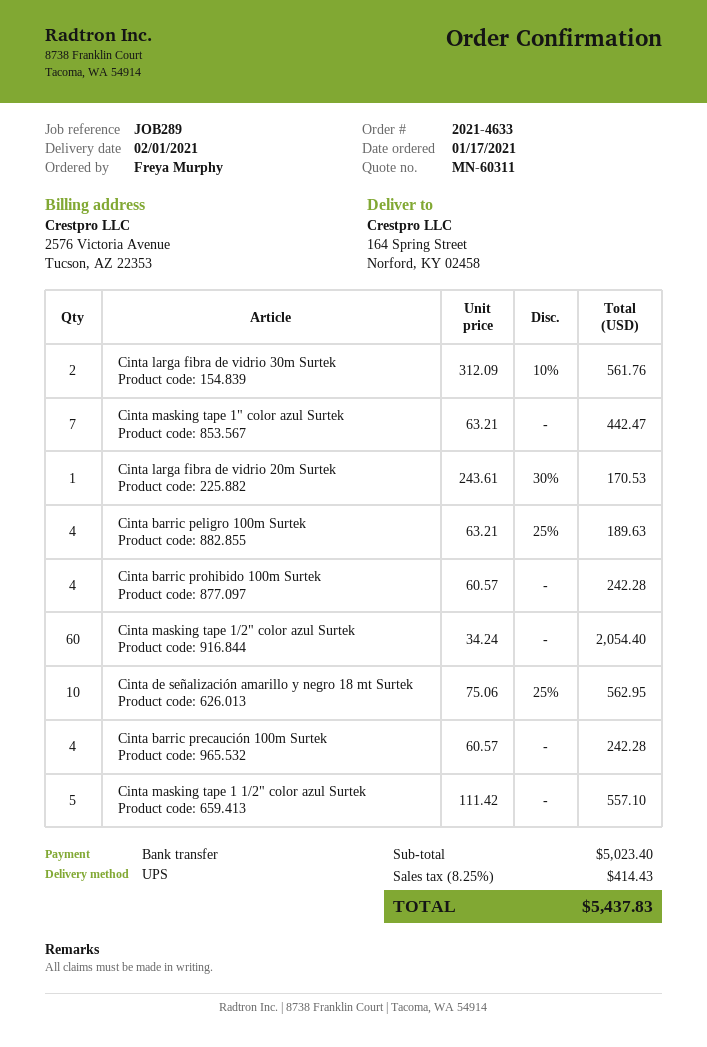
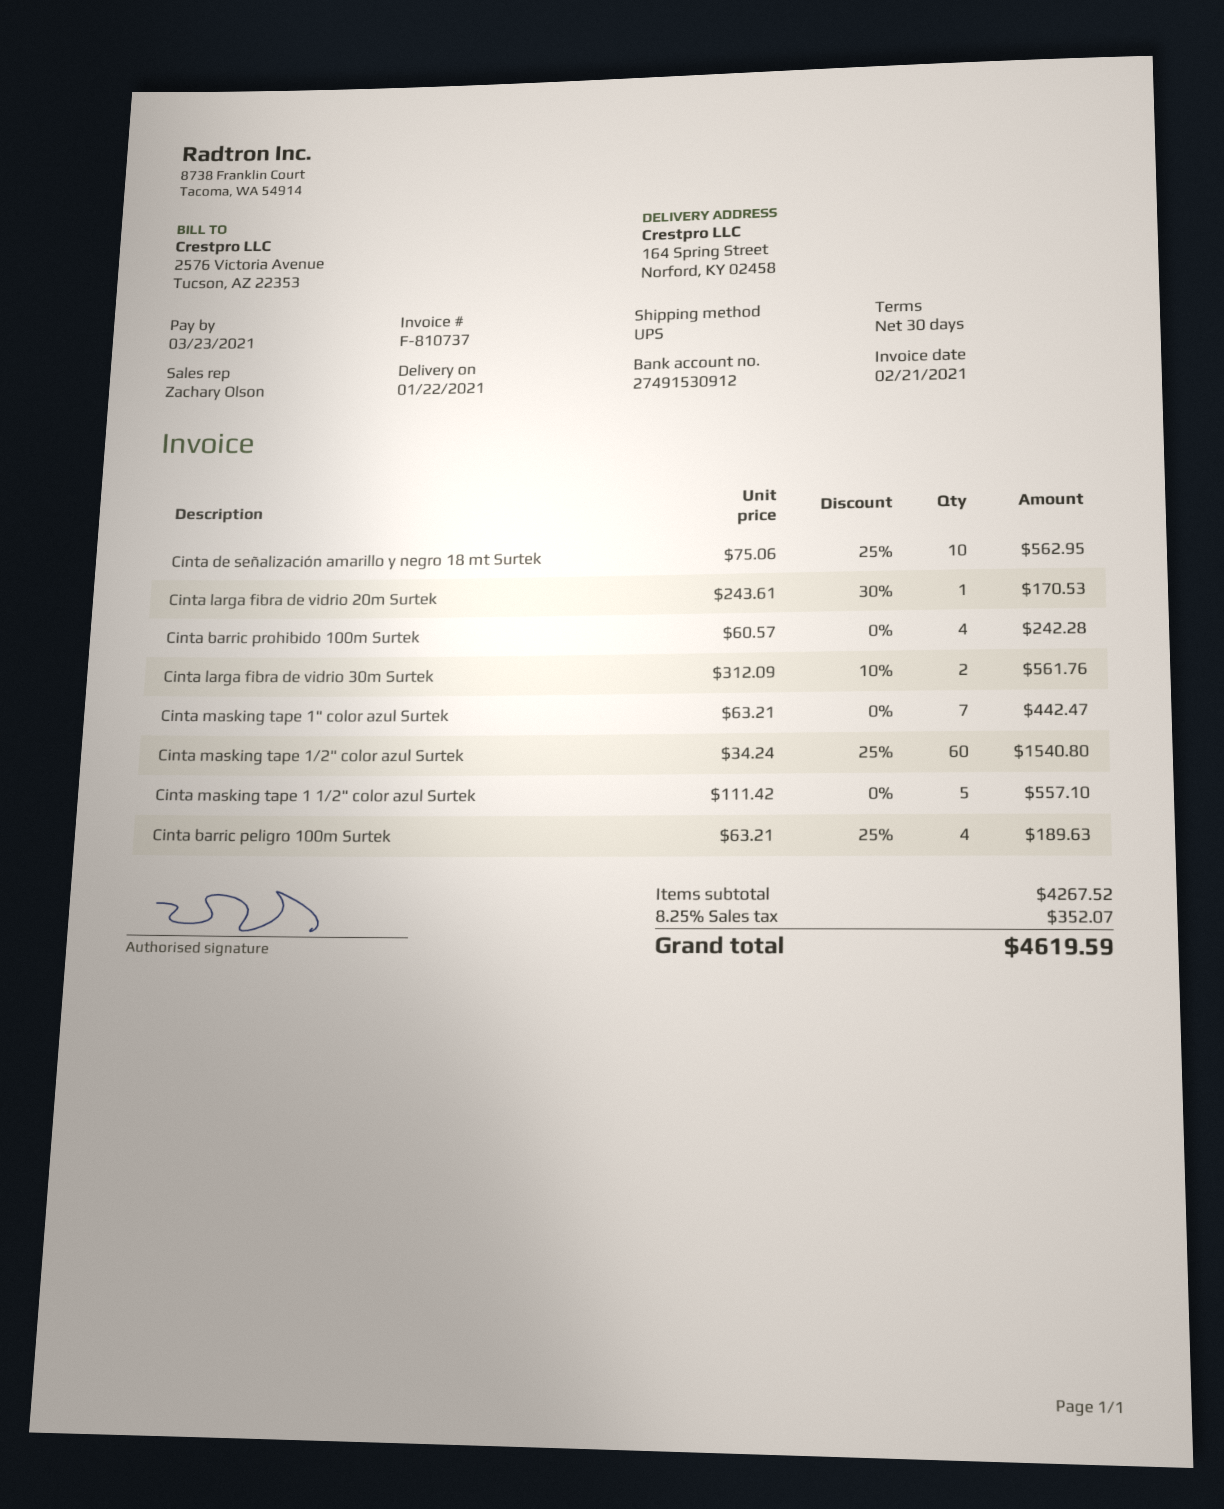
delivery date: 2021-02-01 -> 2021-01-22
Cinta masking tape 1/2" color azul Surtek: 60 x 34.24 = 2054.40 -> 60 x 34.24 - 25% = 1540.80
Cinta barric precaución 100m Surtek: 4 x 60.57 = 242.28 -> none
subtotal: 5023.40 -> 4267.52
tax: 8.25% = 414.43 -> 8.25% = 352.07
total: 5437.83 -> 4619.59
========
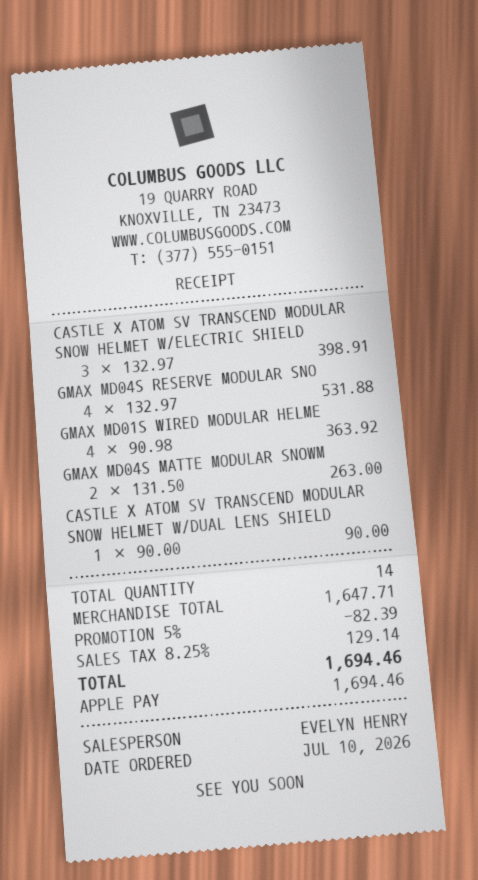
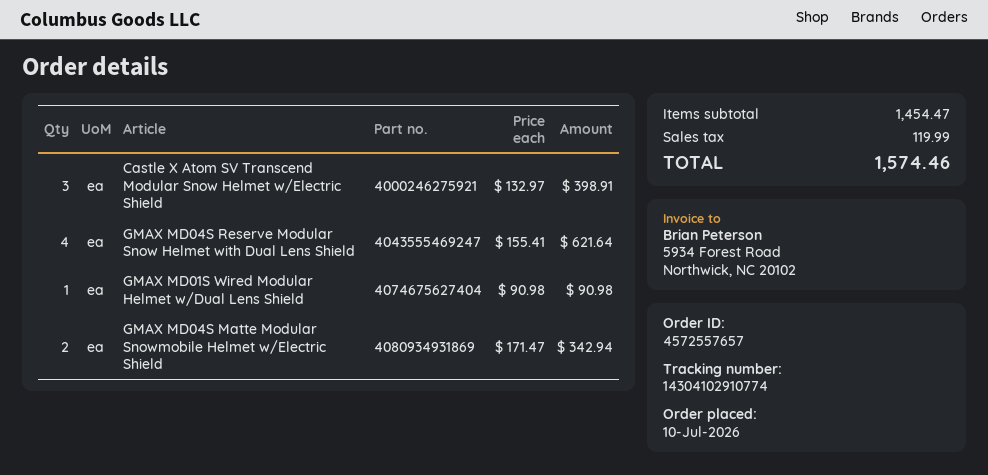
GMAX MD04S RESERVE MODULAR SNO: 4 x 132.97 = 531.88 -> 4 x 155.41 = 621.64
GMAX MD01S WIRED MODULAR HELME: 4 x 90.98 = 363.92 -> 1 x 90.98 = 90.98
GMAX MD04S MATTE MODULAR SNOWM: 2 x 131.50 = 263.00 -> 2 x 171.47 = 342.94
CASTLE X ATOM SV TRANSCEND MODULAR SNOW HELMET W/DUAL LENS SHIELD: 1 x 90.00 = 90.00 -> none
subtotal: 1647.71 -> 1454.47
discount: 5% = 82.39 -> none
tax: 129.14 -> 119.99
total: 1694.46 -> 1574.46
========
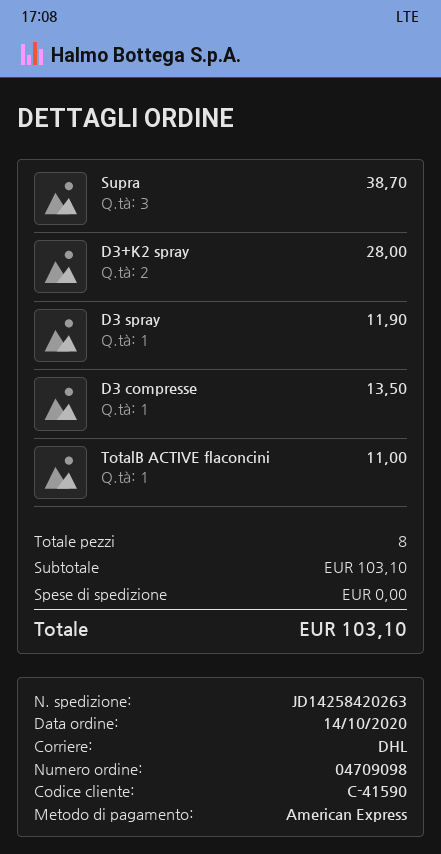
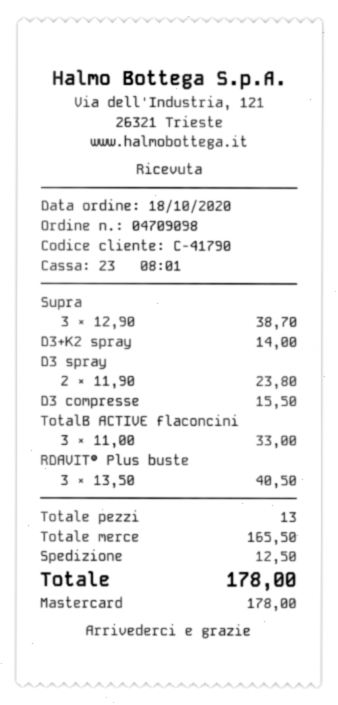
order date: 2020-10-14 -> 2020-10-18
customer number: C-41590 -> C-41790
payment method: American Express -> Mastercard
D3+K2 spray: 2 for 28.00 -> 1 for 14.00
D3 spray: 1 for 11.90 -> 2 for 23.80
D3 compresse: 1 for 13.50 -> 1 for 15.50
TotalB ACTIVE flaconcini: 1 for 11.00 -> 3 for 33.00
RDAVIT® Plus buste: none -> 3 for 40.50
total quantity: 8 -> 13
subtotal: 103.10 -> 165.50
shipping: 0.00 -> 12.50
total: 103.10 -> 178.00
========
*Your instructions*:
From the records above, copy only the lines starting with the line that holds "D3 spray: 1 for 11.90 -> 2 for 23.80" and going on through the line that holds "total: 103.10 -> 178.00", exactly as written.

*Answer to the problem*:
D3 spray: 1 for 11.90 -> 2 for 23.80
D3 compresse: 1 for 13.50 -> 1 for 15.50
TotalB ACTIVE flaconcini: 1 for 11.00 -> 3 for 33.00
RDAVIT® Plus buste: none -> 3 for 40.50
total quantity: 8 -> 13
subtotal: 103.10 -> 165.50
shipping: 0.00 -> 12.50
total: 103.10 -> 178.00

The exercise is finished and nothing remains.